Keri Chaconas

Personal information
- Born: December 21, 1974 (age 50) Washington, DC, U.S.
- Nationality: American
- Listed height: 5 ft 9 in (1.75 m)

Career information
- High school: Annandale (Annandale, Virginia)
- College: George Mason (1992–1996);
- WNBA draft: 1998: undrafted
- Playing career: 1998–1998
- Position: Guard
- Number: 12

Career history
- 1998: Washington Mystics

Career highlights and awards
- 2x First-team All-CAA (1995, 1996); All-Freshman CAA Team (1993);
- Stats at Basketball Reference

= Keri Chaconas =

American basketball player (born 1974)

Keri Chaconas (born December 21, 1974) is an American former professional basketball player and coach who played one season in the WNBA for the Washington Mystics.

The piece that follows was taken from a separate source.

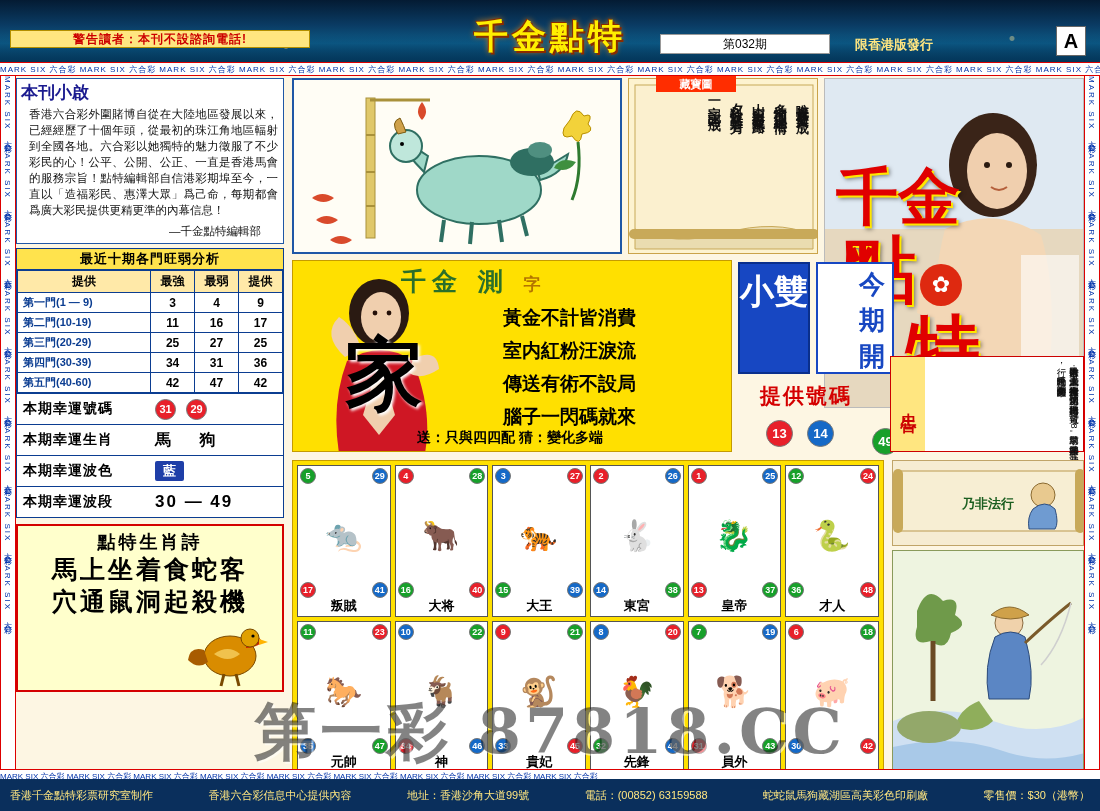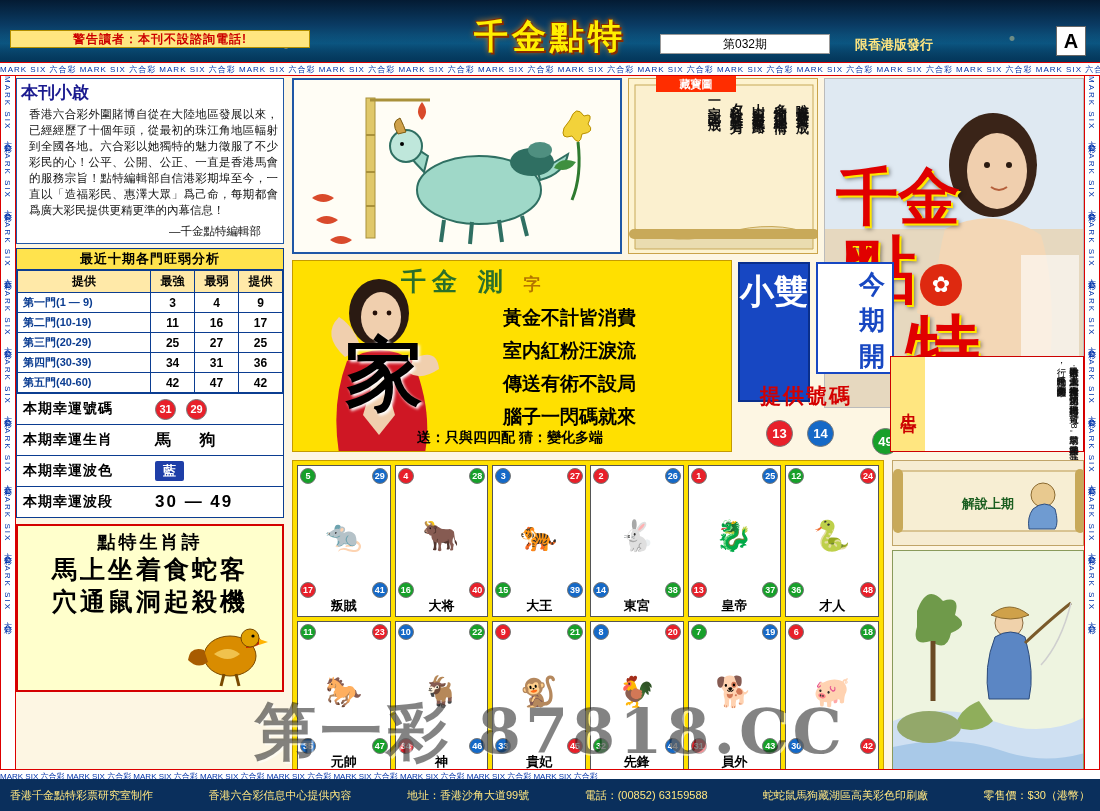"小雙" .xiao-shuang { height: 140px -> 112px }
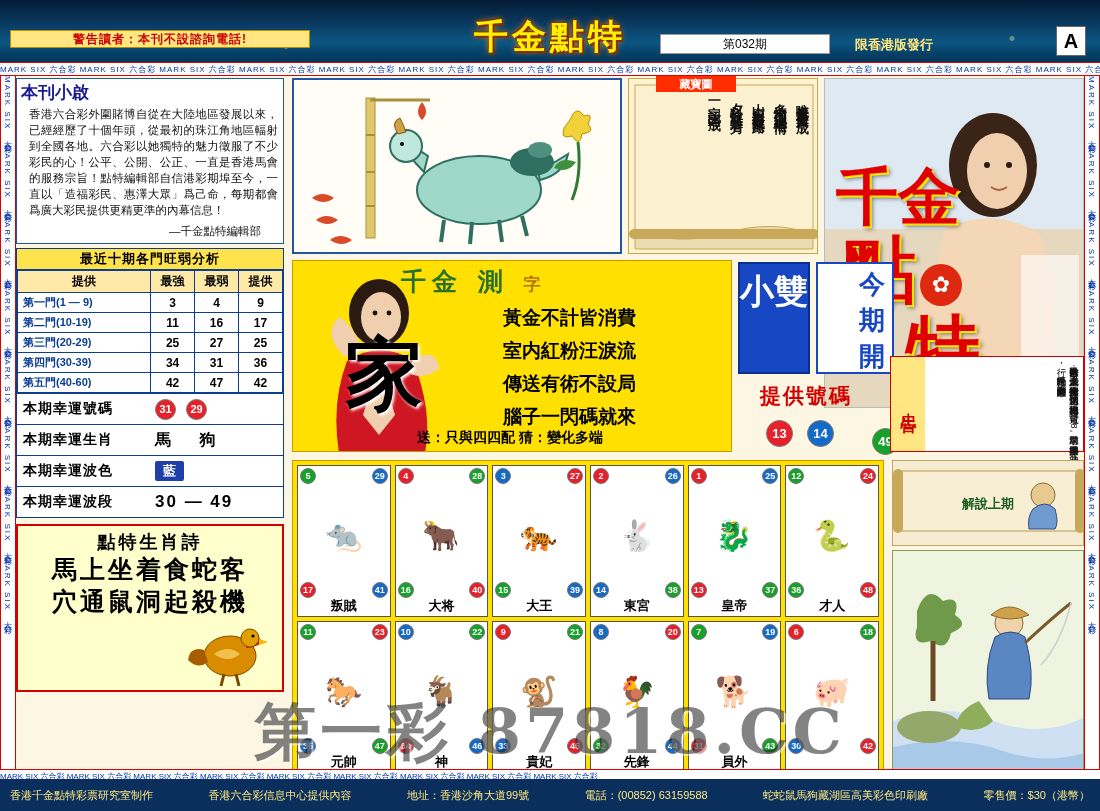"解說上期" div.lbl { text: 解說上期 -> 乃非法行 }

She played college basketball at George Mason, where she was a three-time All-Coastal Athletic Association selection. She left George Mason as their all-time leading scorer.

==College career==
Chaconas played college basketball at George Mason. She earned three all-Coastal Athletic Association CAA selections and ended her career with 1,747 points, the most in George Mason's history.

==Professional career==
Chaconas played professionally in Sweden and briefly in Greece before joining the Washington Mystics for their inaugural season in 1998. She appeared in all 30 games but was waived after the season.

==Career statistics==

===WNBA===
====Regular season====

| Year | Team | GP | GS | MPG | FG% | 3P% | FT% | RPG | APG | SPG | BPG | TO | PPG |
|---|---|---|---|---|---|---|---|---|---|---|---|---|---|
| 1998 | Washington | 30 | 1 | 13.2 | .297 | .286 | .788 | 0.8 | 1.3 | 0.4 | 0.0 | 1.7 | 4.8 |
| Career | 1 year, 1 team | 30 | 1 | 13.2 | .297 | .286 | .788 | 0.8 | 1.3 | 0.4 | 0.0 | 1.7 | 4.8 |

=== College ===

| Year | Team | GP | GS | MPG | FG% | 3P% | FT% | RPG | APG | SPG | BPG | TO | PPG |
| 1992–93 | George Mason | 26 | - | - | 35.6 | 33.7 | 70.2 | 1.6 | 2.6 | 1.2 | 0.0 | - | 8.5 |
| 1993–94 | George Mason | 32 | - | - | 38.2 | 34.8 | 80.0 | 2.7 | 3.7 | 1.3 | 0.0 | - | 14.6 |
| 1994–95 | George Mason | 27 | - | - | 33.7 | 32.9 | 83.3 | 4.9 | 3.9 | 1.6 | 0.1 | - | 18.9 |
| 1995–96 | George Mason | 28 | - | - | 40.6 | 36.5 | 84.1 | 4.1 | 5.3 | 1.6 | 0.0 | - | 19.6 |
| Career |  | 113 | - | - | 37.1 | 34.5 | 81.5 | 3.3 | 3.9 | 1.4 | 0.0 | - | 15.5 |
Statistics retrieved from Sports-Reference.